Low 25(OH)D levels are associated with all-cause mortality and cardiovascular disease in patients with CKD as well as in patients undergoing dialysis [43]. Another study showed that among these patient groups, those with low levels of 25(OH)D and high levels of fibroblast growth factor-23 (FGF-23) have worse outcomes [44]. However, there is not sufficient evidence regarding vitamin D supplementation for patients with CKD and those undergoing dialysis [45]. Although studies have reported that cholecalciferol decreases albuminuria [46] and improves the parathormone levels [47] in patients with CKD, there is no study with set clinical outcomes such as all-cause mortality or cardiovascular disease.
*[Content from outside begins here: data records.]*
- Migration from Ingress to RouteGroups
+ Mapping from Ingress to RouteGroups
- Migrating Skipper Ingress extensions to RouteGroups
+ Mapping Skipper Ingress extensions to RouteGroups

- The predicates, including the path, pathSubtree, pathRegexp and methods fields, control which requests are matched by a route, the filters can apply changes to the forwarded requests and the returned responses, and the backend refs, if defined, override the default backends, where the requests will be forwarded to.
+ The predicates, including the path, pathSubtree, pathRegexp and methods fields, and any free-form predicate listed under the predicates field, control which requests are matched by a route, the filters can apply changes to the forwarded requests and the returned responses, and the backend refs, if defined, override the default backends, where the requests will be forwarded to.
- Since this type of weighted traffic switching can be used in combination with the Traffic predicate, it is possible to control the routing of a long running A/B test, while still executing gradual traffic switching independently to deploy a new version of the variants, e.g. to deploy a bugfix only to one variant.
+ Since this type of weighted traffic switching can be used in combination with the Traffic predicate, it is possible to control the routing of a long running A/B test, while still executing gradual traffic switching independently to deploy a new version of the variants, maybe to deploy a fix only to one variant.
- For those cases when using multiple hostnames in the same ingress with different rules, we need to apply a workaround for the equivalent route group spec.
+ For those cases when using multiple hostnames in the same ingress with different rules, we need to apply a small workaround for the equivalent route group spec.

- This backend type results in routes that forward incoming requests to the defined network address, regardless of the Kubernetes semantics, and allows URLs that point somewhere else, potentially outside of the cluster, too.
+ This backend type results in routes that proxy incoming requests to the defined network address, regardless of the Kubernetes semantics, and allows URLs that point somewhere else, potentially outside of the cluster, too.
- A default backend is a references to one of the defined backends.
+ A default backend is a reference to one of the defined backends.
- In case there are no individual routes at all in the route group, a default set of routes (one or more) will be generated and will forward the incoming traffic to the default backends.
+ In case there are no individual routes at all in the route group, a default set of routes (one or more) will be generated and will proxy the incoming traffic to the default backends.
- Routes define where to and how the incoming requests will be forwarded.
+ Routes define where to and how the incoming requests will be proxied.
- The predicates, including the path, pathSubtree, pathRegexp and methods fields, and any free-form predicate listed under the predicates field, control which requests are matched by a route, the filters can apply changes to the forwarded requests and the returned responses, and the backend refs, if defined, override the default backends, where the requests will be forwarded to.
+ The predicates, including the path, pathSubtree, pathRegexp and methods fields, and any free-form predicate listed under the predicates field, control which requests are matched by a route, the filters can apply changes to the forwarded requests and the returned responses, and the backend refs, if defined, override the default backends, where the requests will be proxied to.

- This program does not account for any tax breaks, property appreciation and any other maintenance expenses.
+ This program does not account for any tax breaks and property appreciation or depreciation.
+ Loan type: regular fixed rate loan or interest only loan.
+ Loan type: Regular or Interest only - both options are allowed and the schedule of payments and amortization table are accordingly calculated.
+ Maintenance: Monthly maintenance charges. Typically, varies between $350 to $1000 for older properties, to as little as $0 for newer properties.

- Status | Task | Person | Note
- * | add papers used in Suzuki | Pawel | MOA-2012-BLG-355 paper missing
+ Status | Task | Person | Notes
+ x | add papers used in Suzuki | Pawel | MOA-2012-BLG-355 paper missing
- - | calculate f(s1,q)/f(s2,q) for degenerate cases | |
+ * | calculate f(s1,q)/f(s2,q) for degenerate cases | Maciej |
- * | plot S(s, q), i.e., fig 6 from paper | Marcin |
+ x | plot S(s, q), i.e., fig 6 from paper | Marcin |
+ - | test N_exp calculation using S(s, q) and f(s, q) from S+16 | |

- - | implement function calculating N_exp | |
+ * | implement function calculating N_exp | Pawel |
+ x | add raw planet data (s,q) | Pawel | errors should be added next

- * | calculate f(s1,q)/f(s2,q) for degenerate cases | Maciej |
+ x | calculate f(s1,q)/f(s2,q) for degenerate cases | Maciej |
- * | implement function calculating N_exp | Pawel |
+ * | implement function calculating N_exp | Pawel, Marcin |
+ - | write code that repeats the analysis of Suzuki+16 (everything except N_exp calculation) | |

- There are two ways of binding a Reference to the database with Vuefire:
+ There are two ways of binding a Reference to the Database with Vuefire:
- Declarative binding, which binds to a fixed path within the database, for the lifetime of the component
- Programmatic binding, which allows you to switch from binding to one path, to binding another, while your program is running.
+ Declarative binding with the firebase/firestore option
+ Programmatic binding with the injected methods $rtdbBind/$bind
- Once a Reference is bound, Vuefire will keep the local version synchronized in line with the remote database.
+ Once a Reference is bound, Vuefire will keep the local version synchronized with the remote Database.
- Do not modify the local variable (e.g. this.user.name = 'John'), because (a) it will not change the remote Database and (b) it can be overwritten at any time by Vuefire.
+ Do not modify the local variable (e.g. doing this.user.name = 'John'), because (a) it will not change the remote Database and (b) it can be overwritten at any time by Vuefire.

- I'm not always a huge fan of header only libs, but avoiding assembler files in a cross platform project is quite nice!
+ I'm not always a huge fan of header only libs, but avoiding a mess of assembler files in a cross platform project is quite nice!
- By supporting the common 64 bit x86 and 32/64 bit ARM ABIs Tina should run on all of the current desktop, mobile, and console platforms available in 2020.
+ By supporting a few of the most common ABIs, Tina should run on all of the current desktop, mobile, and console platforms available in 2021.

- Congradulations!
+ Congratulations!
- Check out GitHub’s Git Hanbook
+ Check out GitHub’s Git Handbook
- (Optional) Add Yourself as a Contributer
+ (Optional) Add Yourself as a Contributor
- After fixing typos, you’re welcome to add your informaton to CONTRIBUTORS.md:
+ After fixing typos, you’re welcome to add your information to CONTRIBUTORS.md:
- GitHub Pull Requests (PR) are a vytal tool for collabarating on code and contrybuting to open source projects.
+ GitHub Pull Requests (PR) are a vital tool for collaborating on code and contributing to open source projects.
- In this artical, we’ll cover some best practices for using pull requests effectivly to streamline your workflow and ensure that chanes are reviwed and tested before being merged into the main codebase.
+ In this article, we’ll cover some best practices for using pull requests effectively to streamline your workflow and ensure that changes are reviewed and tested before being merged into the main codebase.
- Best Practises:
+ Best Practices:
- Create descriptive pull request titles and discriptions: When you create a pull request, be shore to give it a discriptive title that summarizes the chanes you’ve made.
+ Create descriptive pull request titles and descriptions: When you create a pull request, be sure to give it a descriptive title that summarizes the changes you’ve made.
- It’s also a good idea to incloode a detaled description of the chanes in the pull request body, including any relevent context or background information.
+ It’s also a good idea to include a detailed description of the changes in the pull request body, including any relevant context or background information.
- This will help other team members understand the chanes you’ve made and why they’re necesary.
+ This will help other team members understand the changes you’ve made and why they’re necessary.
From above evidences it is clear that vitamin D is having action not only over bone, kidney and intestine but also related to many other disorders as causative agent when deficient. However prospective and intervention studies in humans that prove the effectiveness of the adequacy of the status of vitamin D in the prevention and treatment of these diseases are still scarce. Still the exact mechanism through which vitamin D related to the disorders it is linked with is lacking. These gaps in the knowledge will certainly be fulfilled in near future. So the vitamin D could be used for the prevention as well as treatment of above mentioned diapason of vitamin D.